Value of Information Analysis in Ebola Management

Open Access
Mummah, Riley O
Area of Honors:
Bachelor of Science
Document Type:
Thesis Supervisors:
  • Ottar N Bjornstad, Thesis Supervisor
  • Katriona Shea, Honors Advisor
  • Ebola
  • Value of Information
  • management
  • next generation methods
Over fifty mathematical models have been published to project the number of cases and the success of epidemic intervention strategies in the 2014 West African Ebola outbreak. Structural and parametric uncertainties exist between and within models, making it challenging to quantitatively rank the utility of intervention tools.
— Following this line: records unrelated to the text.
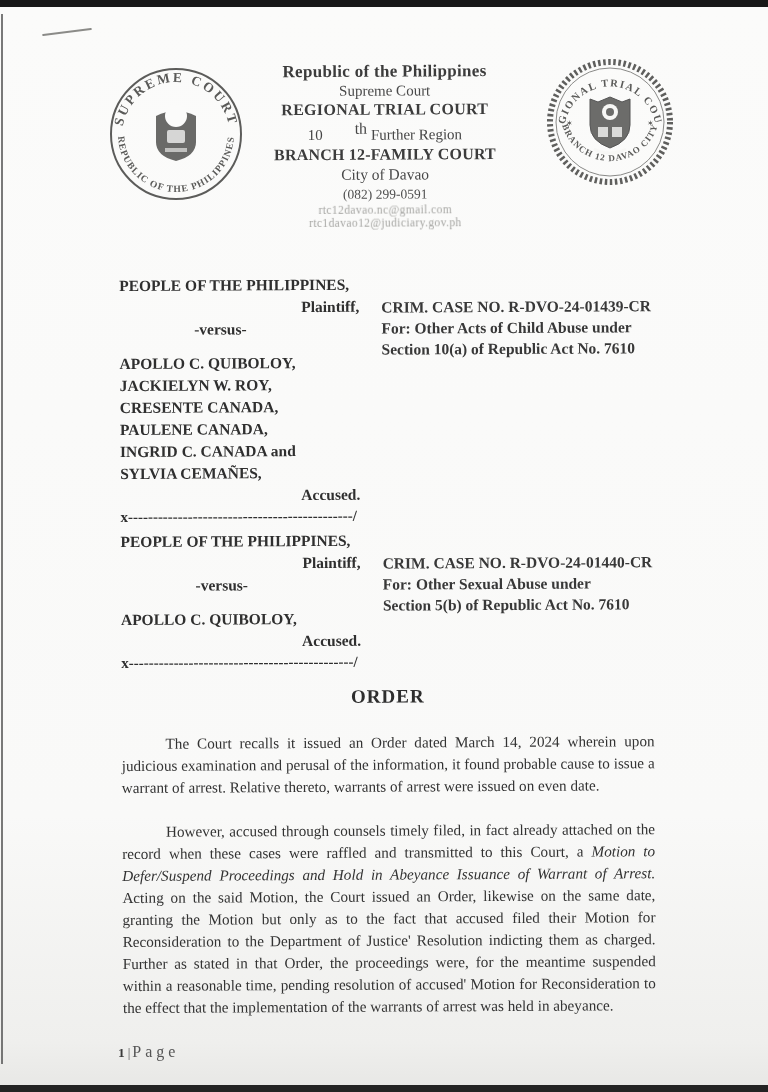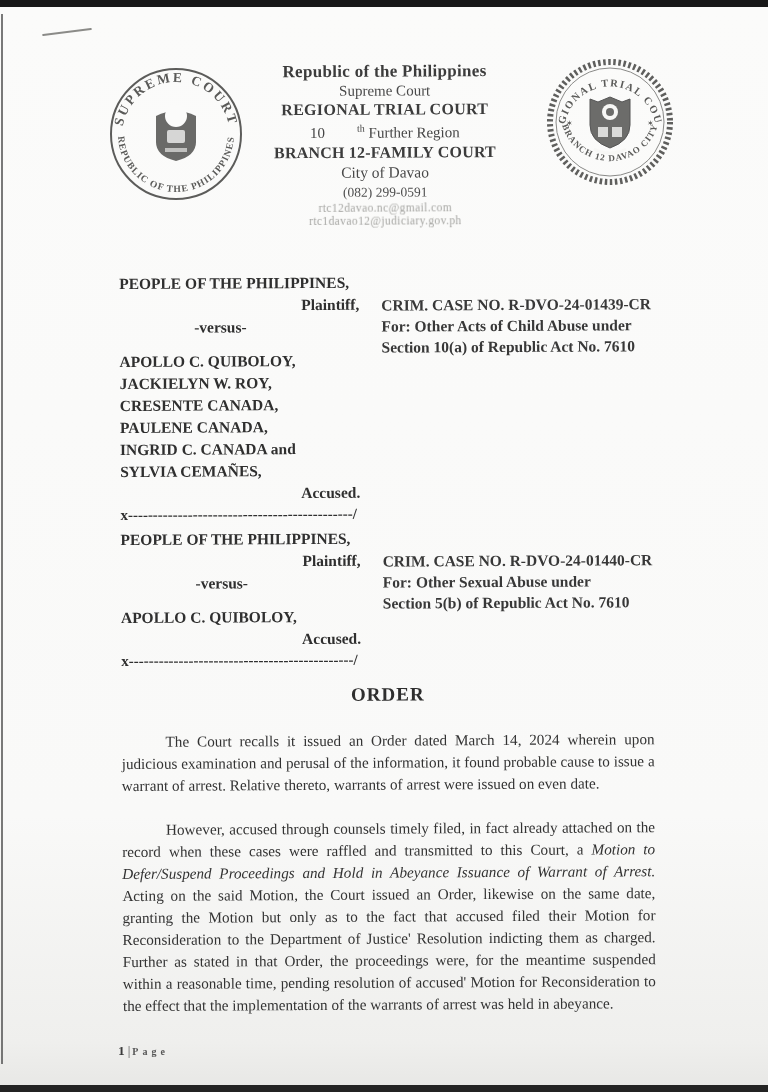--- a/index.html
+++ b/index.html
@@ -31,7 +31,7 @@
   .h-supreme  { font-size:15px; line-height:18px; color:#4a4a4a; }
   .h-rtc      { font-size:16px; font-weight:bold; line-height:19px; color:#3c3c3c; letter-spacing:.3px; }
   .h-region   { font-size:15px; line-height:19px; color:#464646; }
-  .h-region sup { font-size:10px;margin-left:32px; }
+  .h-region sup { font-size:16px;margin-left:32px; }
   .h-branch   { font-size:16px; font-weight:bold; line-height:20px; color:#3c3c3c; letter-spacing:.2px; }
   .h-city     { font-size:15.5px; line-height:20px; color:#484848; }
   .h-phone    { font-size:13.5px; line-height:19px; color:#4e4e4e; }

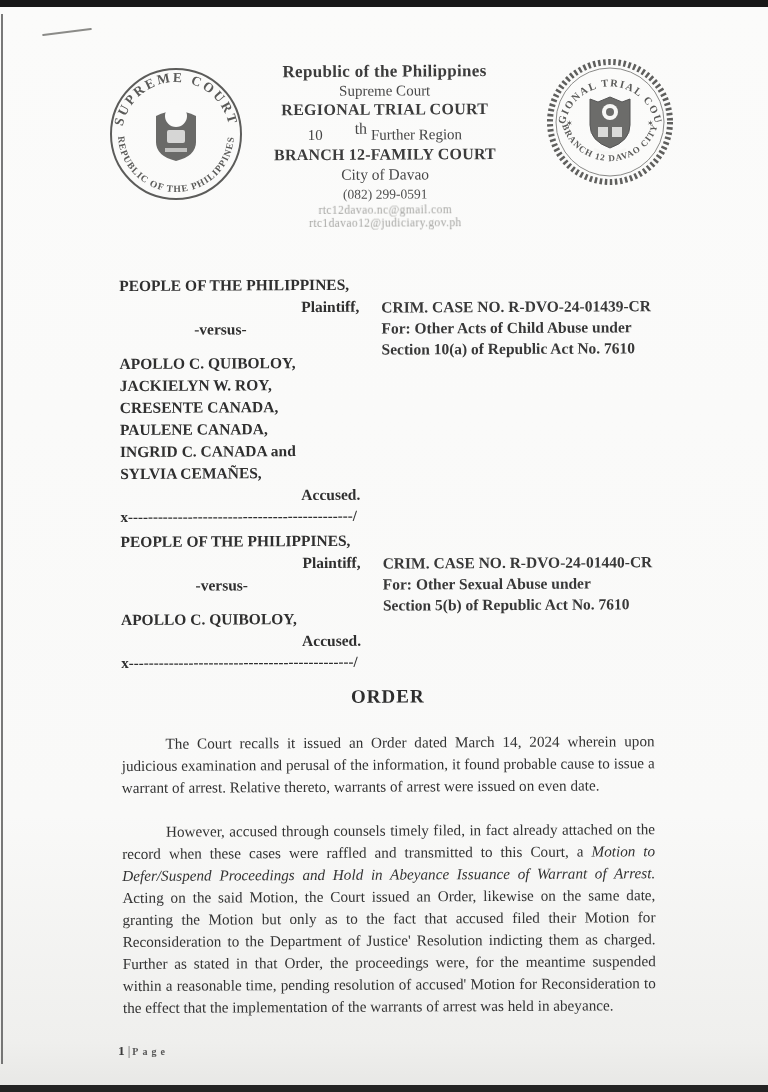--- a/index.html
+++ b/index.html
@@ -64,7 +64,7 @@
   .footer { position:absolute; left:118px; top:1036px; font-size:13px; color:#3b3b3b; }
   .footer .pg-num { font-weight:bold; font-size:13.5px; }
   .footer .pg-sep { margin:0 2px 0 3px; color:#555; }
-  .footer .pg-label { letter-spacing:4px; font-size:10px; color:#555;font-weight:bold; }
+  .footer .pg-label { letter-spacing:4px; font-size:16px; color:#555; }
 
   .seal text { font-family:"Liberation Serif", serif; fill:#5a5a58; }
 </style>

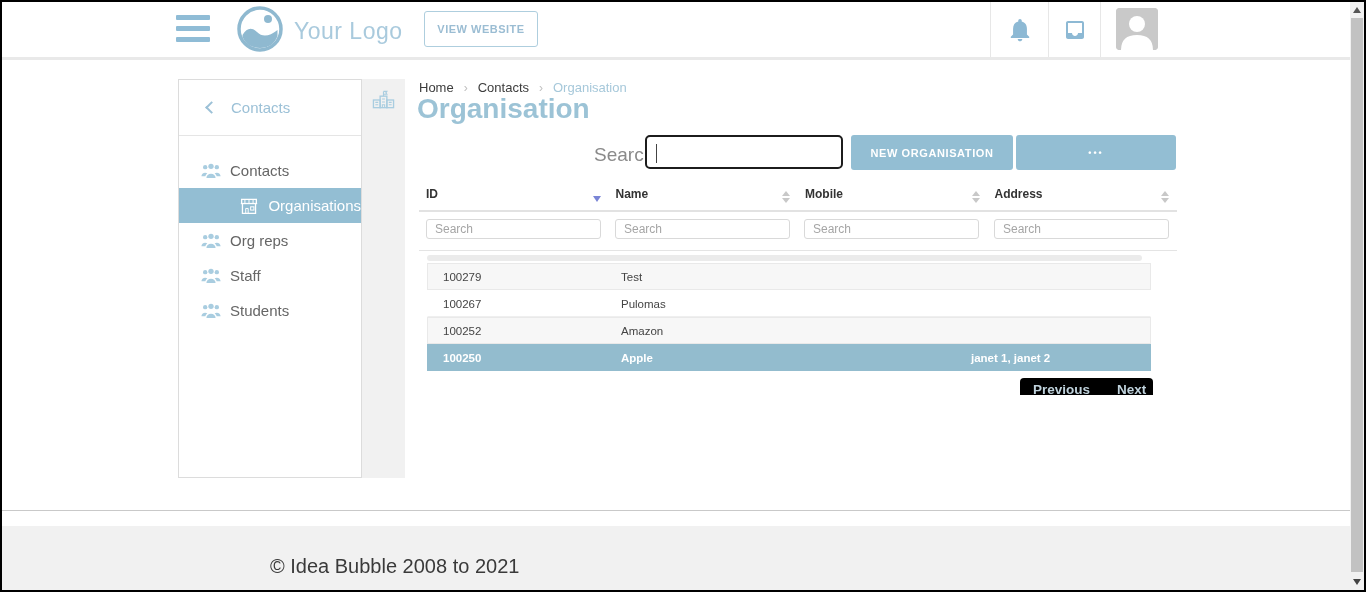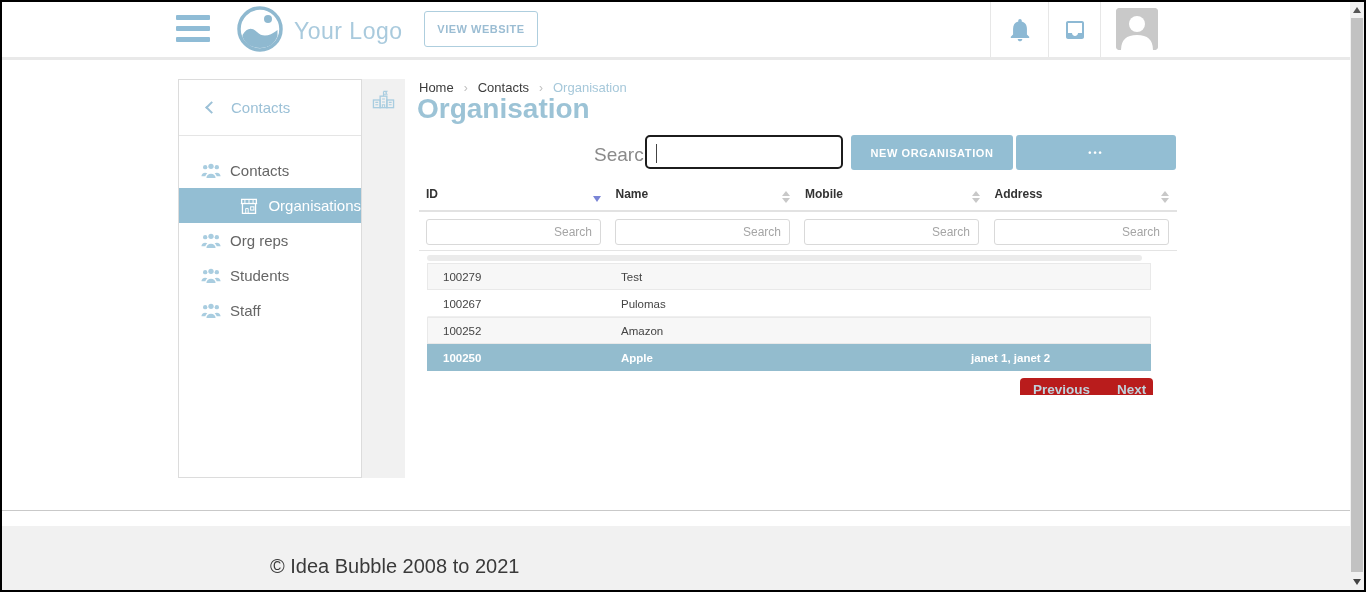--- a/index.html
+++ b/index.html
@@ -54,7 +54,7 @@
   .thead-line { position:absolute; left:417px; top:208px; width:758px; height:2px; background:#e2e2e2; }
 
   .filters { position:absolute; left:417px; top:217px; width:758px; height:27px; }
-  .filters input { position:absolute; top:0; width:175px; height:26px; border:1px solid #d9d9d9; border-radius:3px; padding:0 8px; font-size:12px; color:#555; font-family:"Liberation Sans", sans-serif; background:#fff;text-align:right; }
+  .filters input { position:absolute; top:0; width:175px; height:20px; border:1px solid #d9d9d9; border-radius:3px; padding:0 8px; font-size:12px; color:#555; font-family:"Liberation Sans", sans-serif; background:#fff; }
   .filters input::placeholder { color:#a5a5a5; }
   .filters-line { position:absolute; left:417px; top:248px; width:758px; height:1px; background:#e4e4e4; }
   .hscroll { position:absolute; left:425px; top:253px; width:715px; height:6px; background:#ebebeb; border-radius:3px; }

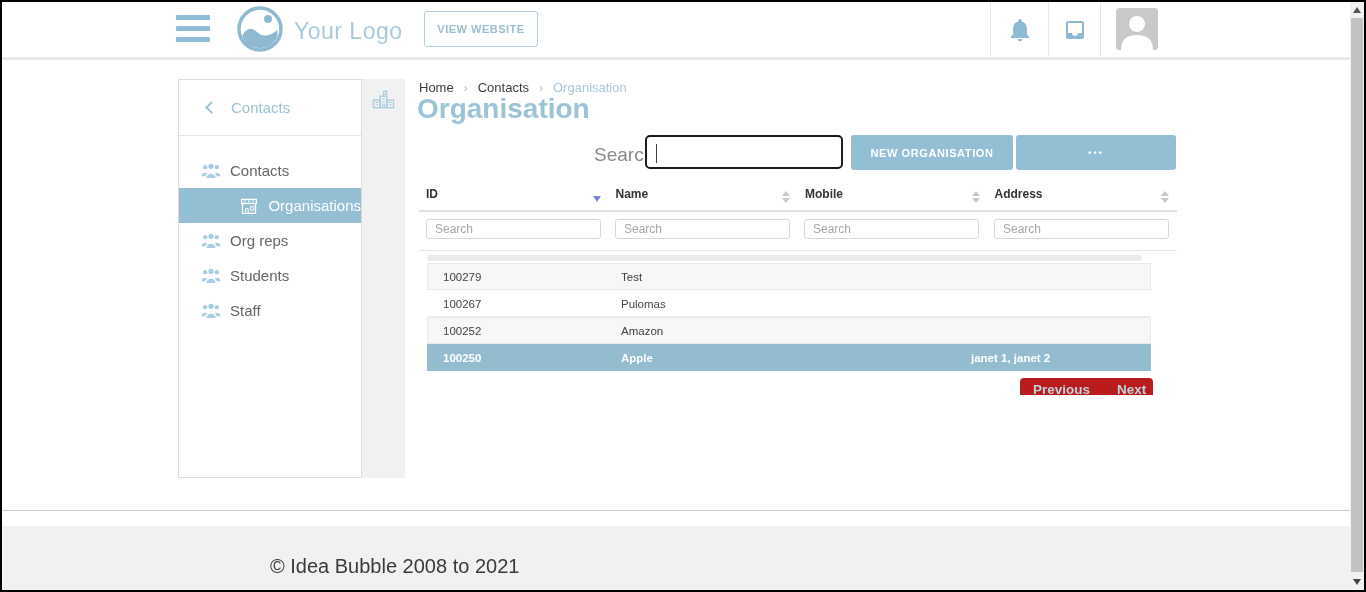--- a/index.html
+++ b/index.html
@@ -184,7 +184,7 @@
             <path d="M6.5 19c0-3 2.4-5.2 5.5-5.2s5.5 2.2 5.5 5.2zM.5 17c0-2.6 2-4.4 4.5-4.4 1 0 1.9.3 2.6.8-1.3 1-2.1 2.3-2.4 3.6zM23.5 17h-4.7c-.3-1.3-1.1-2.6-2.4-3.6.7-.5 1.6-.8 2.6-.8 2.5 0 4.5 1.8 4.5 4.4z"></path>
           </svg>
         </span>
-        <span>Students</span>
+        <span>Staff</span>
       </div>
 
       <div class="sb-item">
@@ -196,7 +196,7 @@
             <path d="M6.5 19c0-3 2.4-5.2 5.5-5.2s5.5 2.2 5.5 5.2zM.5 17c0-2.6 2-4.4 4.5-4.4 1 0 1.9.3 2.6.8-1.3 1-2.1 2.3-2.4 3.6zM23.5 17h-4.7c-.3-1.3-1.1-2.6-2.4-3.6.7-.5 1.6-.8 2.6-.8 2.5 0 4.5 1.8 4.5 4.4z"></path>
           </svg>
         </span>
-        <span>Staff</span>
+        <span>Students</span>
       </div>
 
     </div>

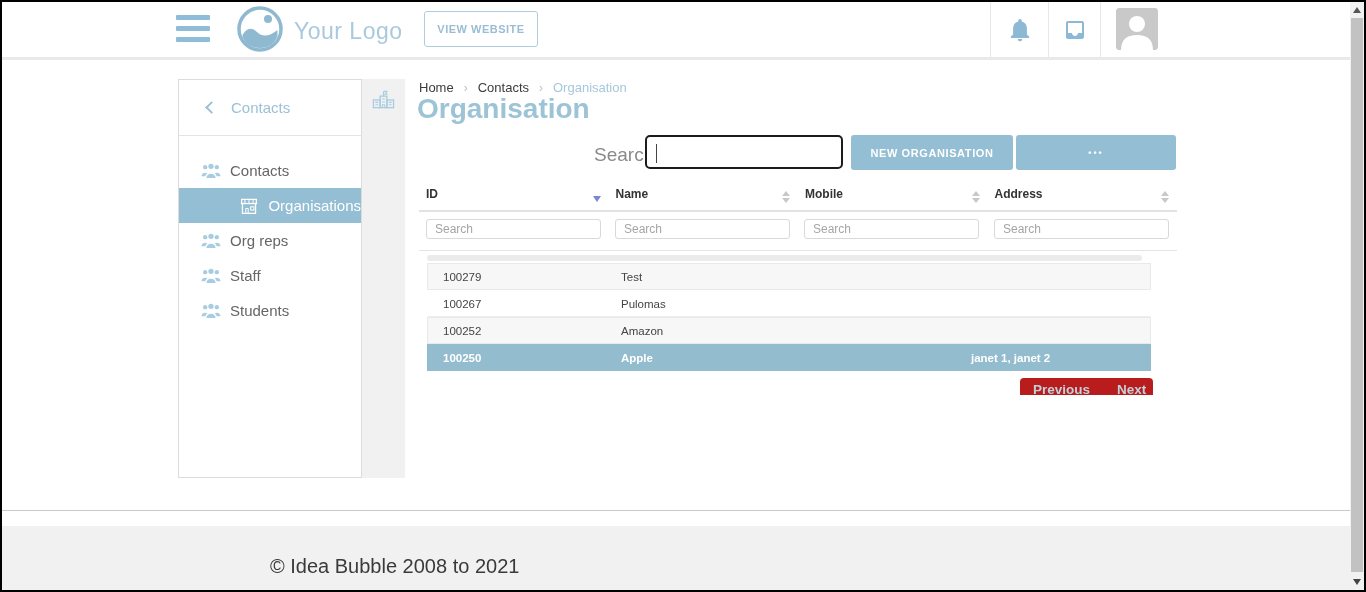--- a/index.html
+++ b/index.html
@@ -66,7 +66,7 @@
   .trow.selected { background:#93bcce; color:#fff; font-weight:bold; border:1px solid #93bcce; }
   .trow.selected div.addr { padding-left:8px; }
 
-  .pagination { position:absolute; left:1018px; top:376px; width:133px; height:17px; background:#b91c1c; border-radius:4px 4px 0 0; overflow:hidden;text-decoration:underline; }
+  .pagination { position:absolute; left:1018px; top:376px; width:133px; height:17px; background:#000000; border-radius:4px 4px 0 0; overflow:hidden;text-decoration:underline; }
   .pagination .pg-inner { display:flex; gap:27px; padding:4px 0 0 13px; color:#bfd2dc; font-weight:bold; font-size:13.5px; }
   .pg-btn { cursor:pointer; }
Without a formal method of comparison, policymakers are forced to subjectively decide which models should dictate decision-making. Value of information (VOI) analysis, commonly used in economics and resource management, quantifies the extent to which decision-making is hampered by such uncertainties, thus providing guidance as to how to prioritize future information gathering. We focused on one of the most established models and performed a two scenario analysis to explore the uncertainties about hospital and funeral transmission and to demonstrate the utility of value of information analysis to address parametric uncertainties. We implemented a stochastic simulator using the Gillespie exact algorithm on a six compartment SEIHFR model introduced by Legrand et al (2007). We found that decreasing community transmission is universally most effective at minimizing case count and mortality. Public health policy in the 2014 Ebola outbreak should likely have targeted community transmission more intensely through awareness campaigns, distribution of household protective kits, and by encouraging self-quarantine.